JAKARTA — Front Rakyat dan Mahasiswa Madani Seluruh Indonesia (FORMASI) menyatakan akan melaporkan aktivitas eksplorasi panas bumi PT Star Energy Geothermal Suoh Sekincau (SEGSS) di kawasan Taman Nasional Bukit Barisan Selatan (TNBBS), Kabupaten Lampung Barat, kepada Kementerian Energi dan Sumber Daya Mineral (ESDM) serta Kementerian Lingkungan Hidup (KLH).
Laporan tersebut rencananya disampaikan pada 17 September 2026. FORMASI meminta pemerintah melakukan pemeriksaan terhadap aspek legalitas, perizinan, kegiatan di lapangan, serta potensi dampak lingkungan dan sosial dari aktivitas perusahaan.
Ketua Umum FORMASI, Dapid Novian (Alex), mengatakan langkah tersebut merupakan respons atas berbagai informasi dan laporan masyarakat mengenai aktivitas proyek panas bumi di kawasan TNBBS.
“Kami akan menyampaikan laporan resmi kepada Kementerian ESDM dan Kementerian Lingkungan Hidup untuk dilakukan pemeriksaan menyeluruh terhadap aktivitas eksplorasi PT Star Energy Geothermal Suoh Sekincau,” kata Dapid dalam pernyataan sikap FORMASI, 12 September 2026.
FORMASI menilai keberadaan TNBBS perlu mendapat perhatian khusus karena kawasan tersebut merupakan bagian dari Tropical Rainforest Heritage of Sumatra, yang telah ditetapkan sebagai situs Warisan Dunia UNESCO.
Menurut FORMASI, berbagai aktivitas di kawasan tersebut perlu diuji dari sisi legalitas dan kepatuhan terhadap ketentuan perlindungan lingkungan serta konservasi. Organisasi tersebut juga menyoroti informasi mengenai dugaan pembukaan akses jalan dan mobilisasi alat berat di sekitar kawasan proyek.

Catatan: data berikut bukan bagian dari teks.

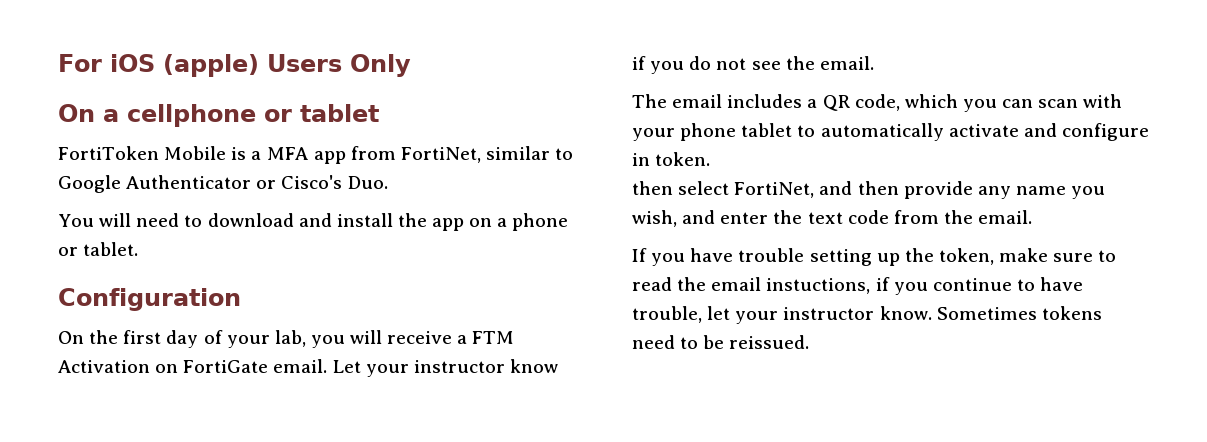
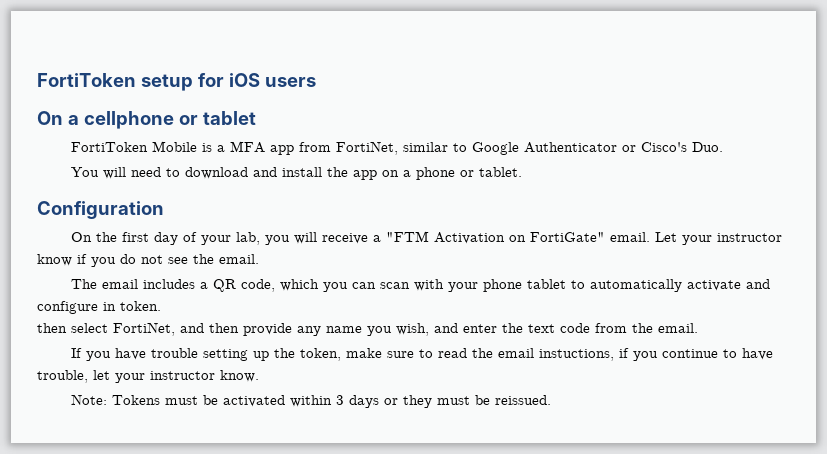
[58,54,411,77] For iOS (apple) Users Only -> [37,73,316,91] FortiToken setup for iOS users
[472,331,515,344] FTM -> [386,231,430,242] "FTM
[183,360,269,373] FortiGate -> [530,232,606,242] FortiGate"
[936,306,1102,320] [632,335,699,349] Sometimes tokens need to -> [71,394,471,408] // Note: Tokens must be activated within 3 days or they must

Namun, FORMASI menegaskan berbagai informasi dan dugaan dampak tersebut perlu diverifikasi oleh instansi berwenang melalui pemeriksaan lapangan dan kajian yang objektif.

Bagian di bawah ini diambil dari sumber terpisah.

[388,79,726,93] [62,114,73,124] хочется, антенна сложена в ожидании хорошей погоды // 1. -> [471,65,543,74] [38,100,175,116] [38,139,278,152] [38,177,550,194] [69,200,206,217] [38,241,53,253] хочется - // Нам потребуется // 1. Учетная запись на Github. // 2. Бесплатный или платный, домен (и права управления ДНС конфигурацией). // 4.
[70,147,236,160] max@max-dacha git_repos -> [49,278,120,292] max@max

Selain aspek ekologis, FORMASI menyebut masyarakat sekitar juga menyampaikan keluhan mengenai kondisi infrastruktur, aktivitas ekonomi, serta lingkungan permukiman yang diduga berkaitan dengan pelaksanaan proyek.

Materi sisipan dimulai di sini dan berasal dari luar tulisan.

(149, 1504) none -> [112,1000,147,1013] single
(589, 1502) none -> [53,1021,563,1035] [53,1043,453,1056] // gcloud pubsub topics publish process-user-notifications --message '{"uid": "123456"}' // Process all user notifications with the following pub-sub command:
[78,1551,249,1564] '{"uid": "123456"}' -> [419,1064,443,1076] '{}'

Atas dasar itu, FORMASI menyampaikan sejumlah tuntutan kepada pemerintah. Salah satunya adalah dilakukannya audit investigatif menyeluruh terhadap aktivitas eksplorasi yang berlangsung di kawasan TNBBS, termasuk evaluasi terhadap kepatuhan perusahaan terhadap peraturan perundang-undangan.
FORMASI juga menuntut transparansi terhadap dokumen yang berkaitan dengan proyek, termasuk dokumen lingkungan, kajian dampak ekologis, serta dasar hukum pelaksanaan kegiatan di lapangan.
Selain itu, FORMASI meminta pemerintah tidak mengeluarkan kebijakan atau tindakan administratif yang berpotensi mengurangi perlindungan kawasan konservasi tanpa didukung kajian ilmiah, partisipasi publik yang bermakna, dan proses yang transparan.
“Pembangunan energi nasional merupakan kebutuhan strategis bangsa. Namun, pembangunan tersebut tidak boleh dilakukan dengan mengorbankan kelestarian lingkungan, kawasan konservasi, maupun hak-hak masyarakat,” demikian pernyataan FORMASI.
FORMASI menyatakan akan terus mengawal persoalan tersebut melalui jalur konstitusional dan advokasi publik apabila laporan yang disampaikan tidak mendapatkan respons serius dari pihak terkait.
“Investasi boleh berjalan, tetapi keselamatan lingkungan, kelestarian kawasan konservasi, dan hak-hak rakyat tidak boleh dikorbankan,” tegas FORMASI.